This is DL Program now:
1) I chose Resnet as pretrained model instead of Vision Transformer cuz ViT is pretrained with 14 millions images and needs thousands of images at least to not overfit.
Since I have only 1600 images Resnet will be more enough and more accurate because its pretrained only with 1,2M images
2) I chose ResNetCNN instead of CNN because it solves the vanishing gradient problem which is explained already
3) Program Overview: Load csv Datas for test and train -> Split it into validation and Train data with L2 and Dropout -> Train and Validation -> Prediction for testing -> Printing the Result

In [17]:
import os
import pandas as pd
import numpy as np
import torch.nn as nn
import torch
import torchvision
import torchvision.transforms as transforms
from torch.utils.data import Dataset, DataLoader
from PIL import Image
from sklearn.preprocessing import LabelEncoder
from sklearn.model_selection import train_test_split
import torchvision.transforms as transforms
from torch.utils.data import Dataset, DataLoader
from PIL import Image
from sklearn.preprocessing import LabelEncoder
from sklearn.model_selection import train_test_split


In [18]:
# -------------------- Config --------------------
BASE_PATH = "C:/Users/Sami/Desktop/CV"
IMAGE_PATH = os.path.join(BASE_PATH, "images")
TRAIN_CSV = os.path.join(BASE_PATH, "train.csv")
TEST_CSV = os.path.join(BASE_PATH, "test.csv")
SUBMISSION_CSV = "submission_ResnetCNN.csv"

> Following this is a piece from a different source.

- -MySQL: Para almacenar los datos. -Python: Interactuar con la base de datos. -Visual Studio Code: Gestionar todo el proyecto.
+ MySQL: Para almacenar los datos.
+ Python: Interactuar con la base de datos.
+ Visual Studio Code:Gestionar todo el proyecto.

BATCH_SIZE = 128 # Number of samples per gradient update
EPOCHS = 25 #Passthrough the entire dataset 25 times
LR = 2.5e-4 # Learning Rate

device = torch.device("cuda" if torch.cuda.is_available() else "cpu")


Here I defined Dataset class for leaves to load images and labels which I took from Pytorch Website and modified it for the Project

In [19]:

# Define custom dataset to load images and labels
class LeafDataset(Dataset):
    def __init__(self, df, img_dir, transform=None, is_test=False):
        self.df = df.reset_index(drop=True)
        self.img_dir = img_dir
        self.transform = transform #Store the transformations to apply
        self.is_test = is_test # Flag: True for test set, False for train/val

    def __len__(self):
        return len(self.df) # Return number of images in the dataset

    def __getitem__(self, idx):
        row = self.df.iloc[idx]
        img_id = int(row["id"]) # needed fir image path
        img_path = os.path.join(self.img_dir, f"{img_id}.jpg") 

        

        img = Image.open(img_path).convert("RGB") # IMPORTANT!!!: I tried convert("L") for grayscale but performance dropped 
                                                                #because of pretrained weights with RESNET were with RGB images

        if self.transform:
            img = self.transform(img) # Apply transformations

        # for test: return only image
        if self.is_test:
            return img

        # for train/val: return image and label
        label = torch.tensor(row["species_encoded"], dtype=torch.long)
        return img, label  




Loading CSV Datas same part like GB

In [20]:

#Load train/test CSVs and encode species labels into numbers
print("Device:", device)

train_df = pd.read_csv(TRAIN_CSV)
test_df = pd.read_csv(TEST_CSV)

le = LabelEncoder()
train_df["species_encoded"] = le.fit_transform(train_df["species"]) #take the species column and encode it into numbers
NUM_CLASSES = len(le.classes_)
print(f"Number of classes: {NUM_CLASSES}")


Device: cuda
Number of classes: 99


 Split training data into train and validation sets like GB

In [21]:

# Split training data into train and validation sets
train_idx, val_idx = train_test_split(
    range(len(train_df)), test_size=0.15, stratify=train_df["species_encoded"], random_state=42 # test_size=0.15 
)


Here where Transformations happen to improve the model for training and validation. For example Randomcrop, RandomhorizontalFlip

In [22]:
#Define image transformations for training and validation
#Training includes augmentations; validation does not
train_tfm = transforms.Compose([
    transforms.Resize(254),   
    transforms.RandomCrop(224), # IMPORTANT!!!: augmentation , # THIS IS CHOSEN ON PURPOSE CUZ RESNET IS PRETRAINED WITH 224x224 IMAGES
    transforms.RandomHorizontalFlip(), #IMPORTANT!!!: #augmentation
    transforms.ToTensor(),             
    transforms.Normalize((0.5,), (0.5,)), #preprocessing just to help neurone trains better
])

val_tfm = transforms.Compose([
    transforms.Resize(254),
    transforms.CenterCrop(224), #IMPORTANT!!!: No augmentation
    transforms.ToTensor(),
    transforms.Normalize((0.5,), (0.5,)),
])


Create PyTorch datasets and dataloaders for all sets

In [23]:
# Create PyTorch datasets and dataloaders for all sets
train_ds = LeafDataset(train_df.iloc[train_idx], IMAGE_PATH, train_tfm, is_test=False)
val_ds = LeafDataset(train_df.iloc[val_idx], IMAGE_PATH, val_tfm, is_test=False)
test_ds = LeafDataset(test_df, IMAGE_PATH, val_tfm, is_test=True)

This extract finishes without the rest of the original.